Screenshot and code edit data

________

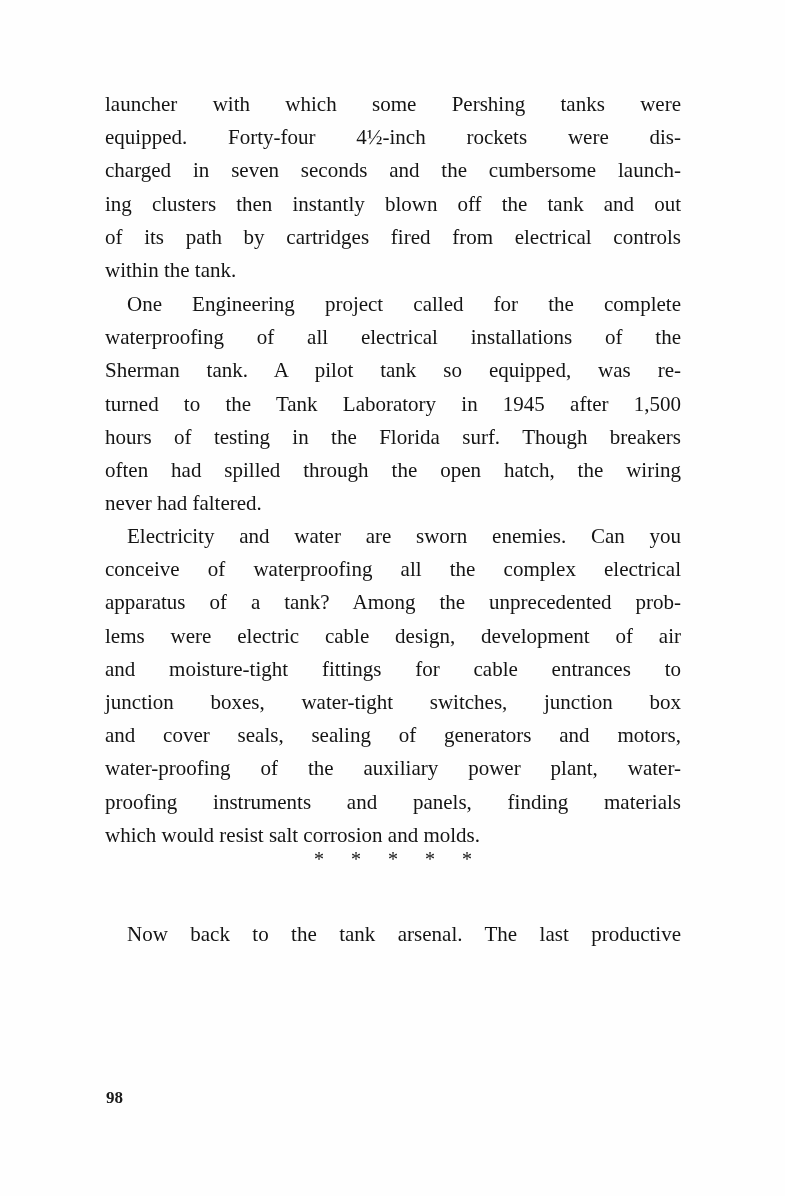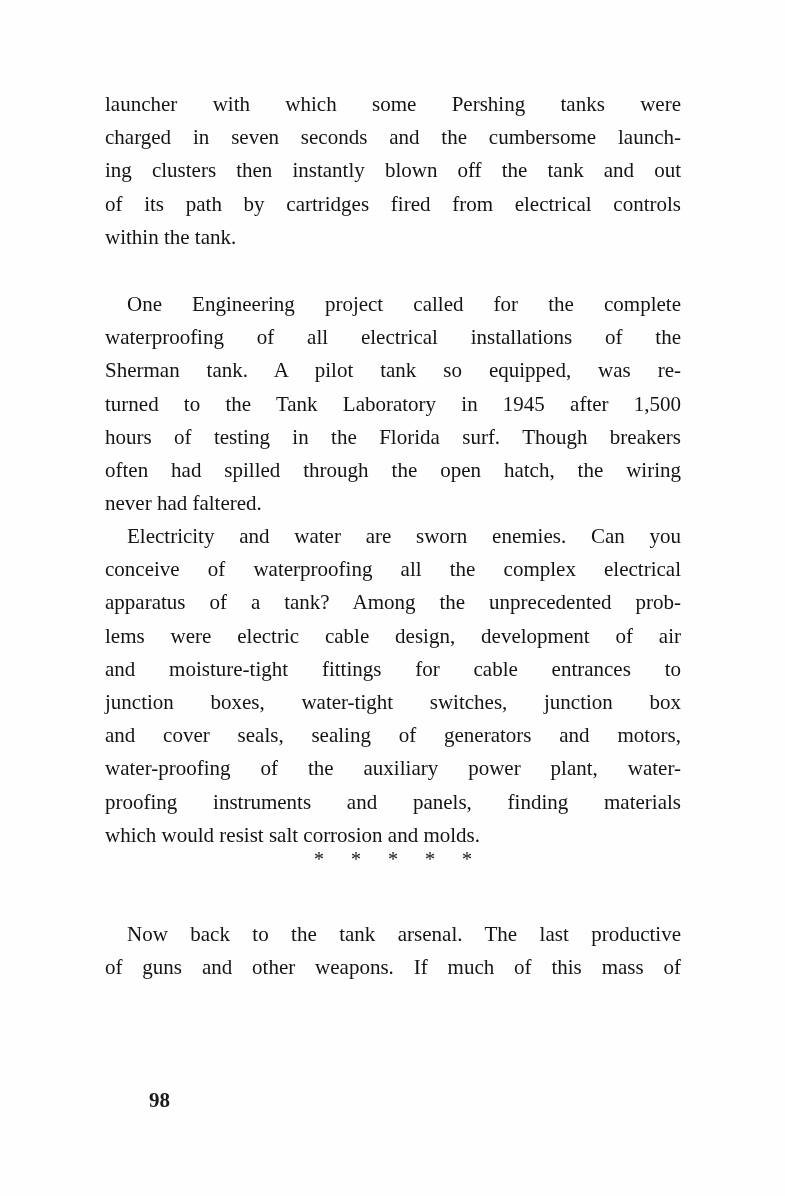"equipped. Forty-four 4½-inch rockets" span.line { html: none -> <span>equipped. Forty-four 4½-inch rockets were dis-</span> }
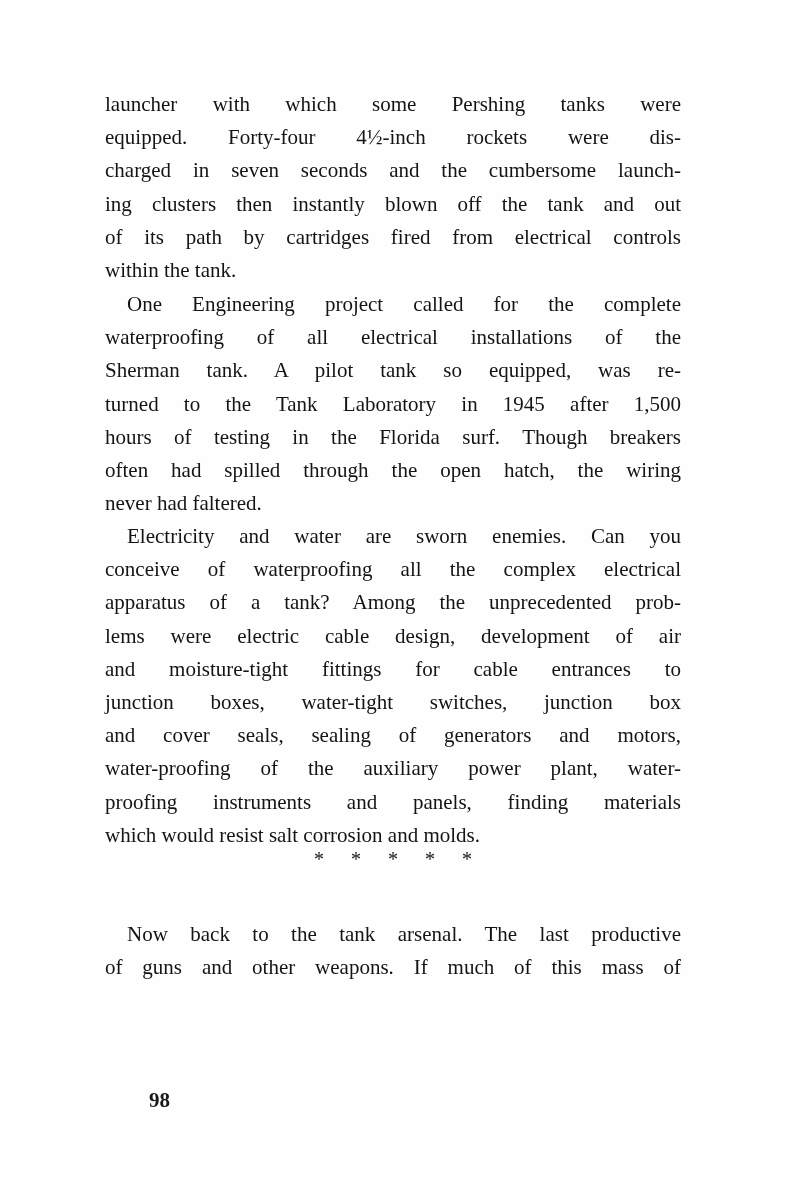"of guns and other weapons." span.line { html: <span>of guns and other weapons. If much of this mass of</span> -> none }
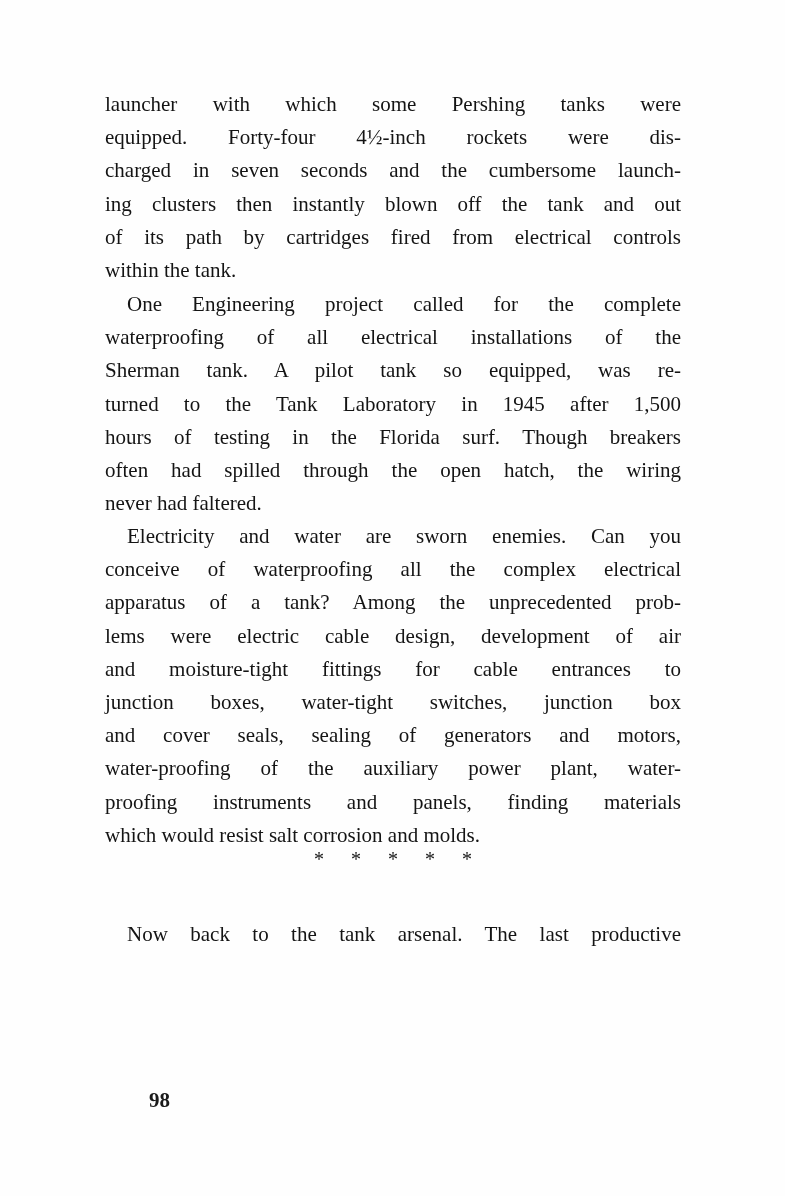"98" .page-number { font-size: 21px -> 17px; margin-left: 43px -> none }
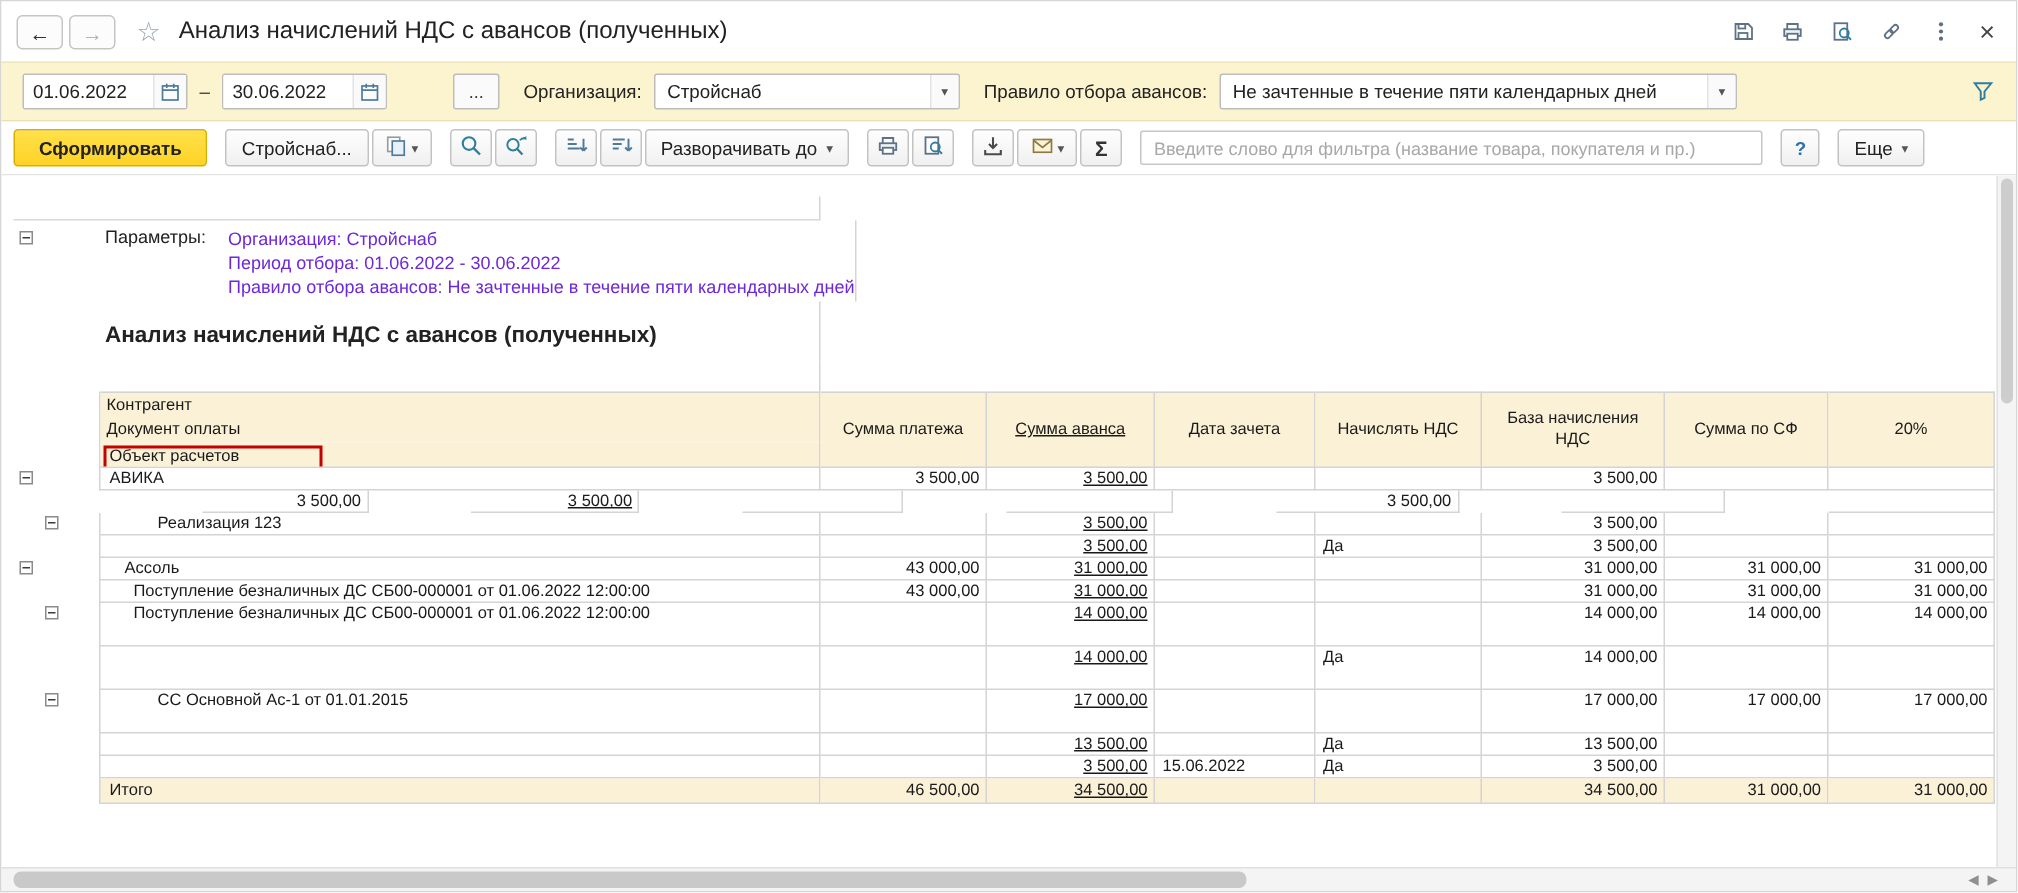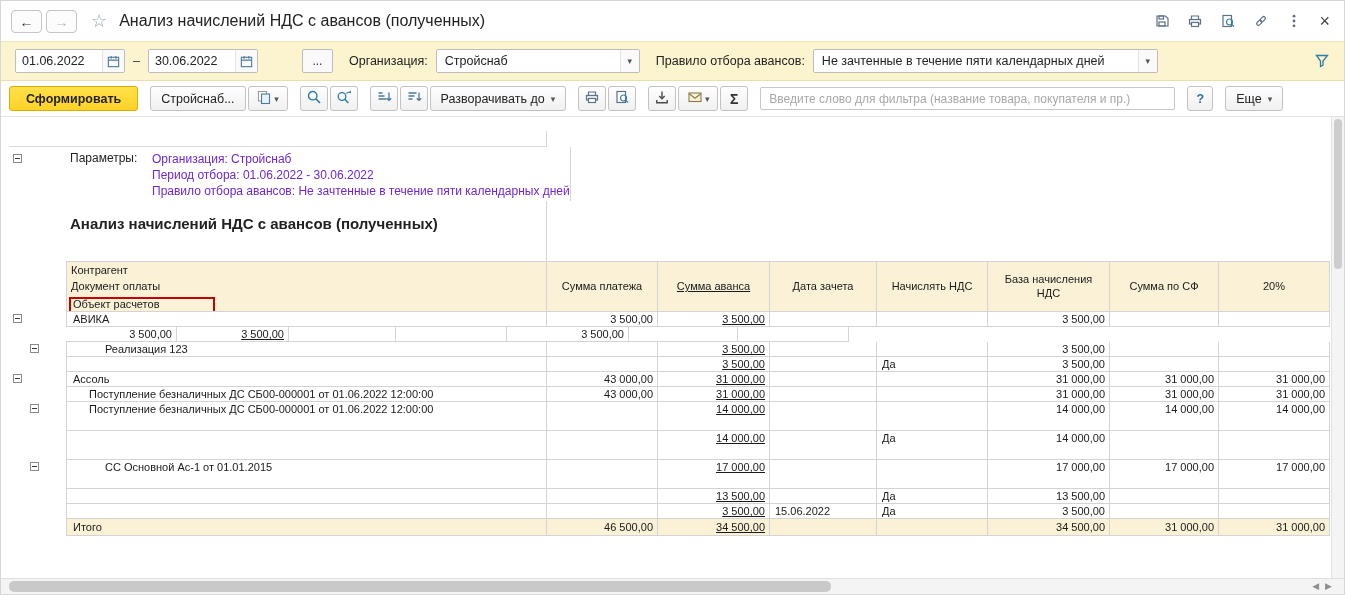"Параметры:" .prow, .trow, .hdr { justify-content: none -> space-between }
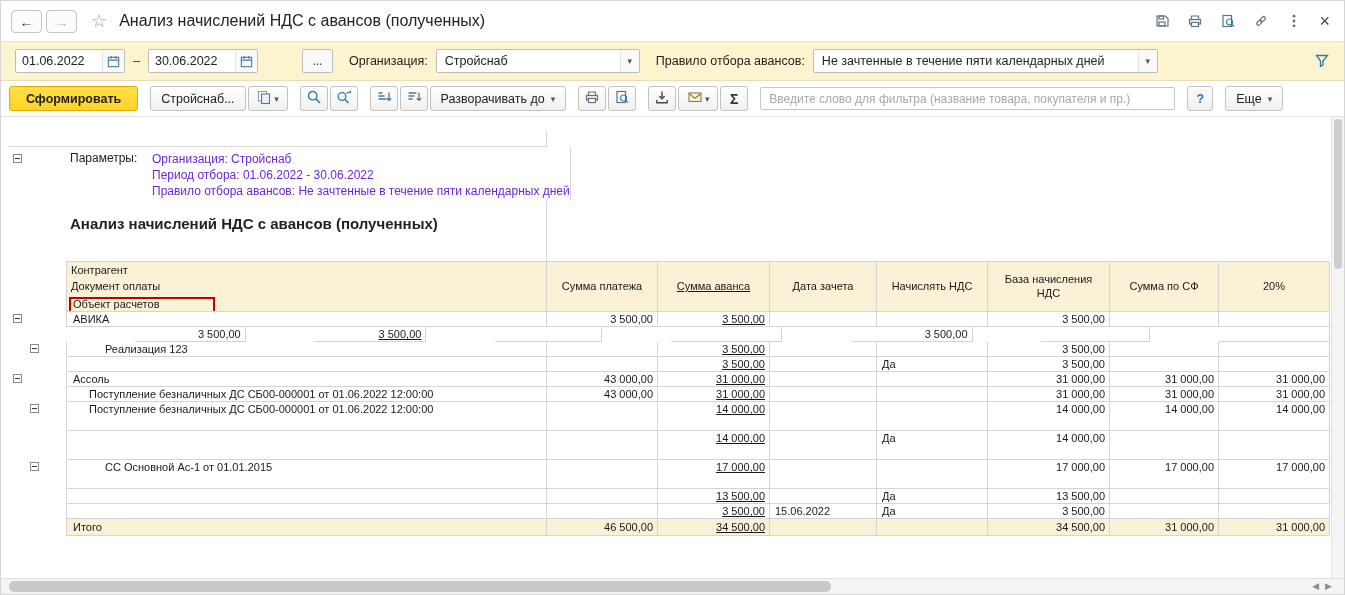"Ассоль" div.lab { padding-left: 6px -> 16px }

________

- [EXERCISE DETAILS] In the records above, take every line from the opening one through the line with "html: <span>of guns" and repeat it exactly; pictures are not part of the copy.

- [SOLVED EXERCISE]
"equipped. Forty-four 4½-inch rockets" span.line { html: none -> <span>equipped. Forty-four 4½-inch rockets were dis-</span> }
"of guns and other weapons." span.line { html: <span>of guns and other weapons. If much of this mass of</span> -> none }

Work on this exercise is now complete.